Seeing how Gordon Brown has been delivering some Kinnock-esque barnstorming speeches in recent days, and seeing how Jonathan Freedland uses his Guardian column today to remind us of the classic “I warn you” speech by Neil Kinnock on the eve of the 1983 general election, I thought I’d reproduce the best bit from that speech, as I have done before:
If Margaret Thatcher is re-elected as prime minister on Thursday, I warn you . . . I warn you that you must not expect work — when many cannot spend, more will not be able to earn. When they don’t earn, they don’t spend. When they don’t spend, work dies. I warn you not to go into the streets alone after dark or into the streets in large crowds of protest in the light. I warn you that you will be quiet — when the curfew of fear and the gibbet of unemployment make you obedient. I warn you that you will have defence of a sort — with a risk and at a price that passes all understanding.
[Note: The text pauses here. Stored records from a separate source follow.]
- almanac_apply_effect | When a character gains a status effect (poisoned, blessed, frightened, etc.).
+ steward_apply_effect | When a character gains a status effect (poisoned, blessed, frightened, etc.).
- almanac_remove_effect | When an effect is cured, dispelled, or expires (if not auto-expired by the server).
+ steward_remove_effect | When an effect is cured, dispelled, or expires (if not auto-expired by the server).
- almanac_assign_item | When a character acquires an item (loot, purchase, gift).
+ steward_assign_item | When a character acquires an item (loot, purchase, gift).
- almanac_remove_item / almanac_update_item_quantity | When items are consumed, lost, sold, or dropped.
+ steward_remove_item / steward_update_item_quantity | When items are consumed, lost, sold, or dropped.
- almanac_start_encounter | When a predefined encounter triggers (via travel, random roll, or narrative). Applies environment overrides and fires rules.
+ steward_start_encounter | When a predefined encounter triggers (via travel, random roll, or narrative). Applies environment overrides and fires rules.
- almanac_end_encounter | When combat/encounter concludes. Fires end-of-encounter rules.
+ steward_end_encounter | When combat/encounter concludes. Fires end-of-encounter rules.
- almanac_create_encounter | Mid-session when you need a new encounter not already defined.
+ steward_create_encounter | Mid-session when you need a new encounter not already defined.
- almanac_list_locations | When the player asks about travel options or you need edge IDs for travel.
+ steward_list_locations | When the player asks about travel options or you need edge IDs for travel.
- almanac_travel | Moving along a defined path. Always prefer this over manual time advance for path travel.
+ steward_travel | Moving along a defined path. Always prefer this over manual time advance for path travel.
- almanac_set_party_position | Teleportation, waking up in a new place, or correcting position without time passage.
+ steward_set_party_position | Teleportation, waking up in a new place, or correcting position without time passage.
I warn you that you will be home-bound — when fares and transport bills kill leisure and lock you up. I warn you that you will borrow less — when credit, loans, mortgages and easy payments are refused to people on your melting income.
If Margaret Thatcher wins on Thursday, I warn you not to be ordinary. I warn you not to be young. I warn you not to fall ill. I warn you not to get old.
Given the forthcoming “age of austerity” that the Tories have promised us, and given the danger of a double-dip recession under George Osborne, I think Kinnock’s words are as relevant in 2010 as they were in 1983 — if not more so.
God help us all if David Cameron strolls into No 10 on Friday — though, like James, I still think it might not happen.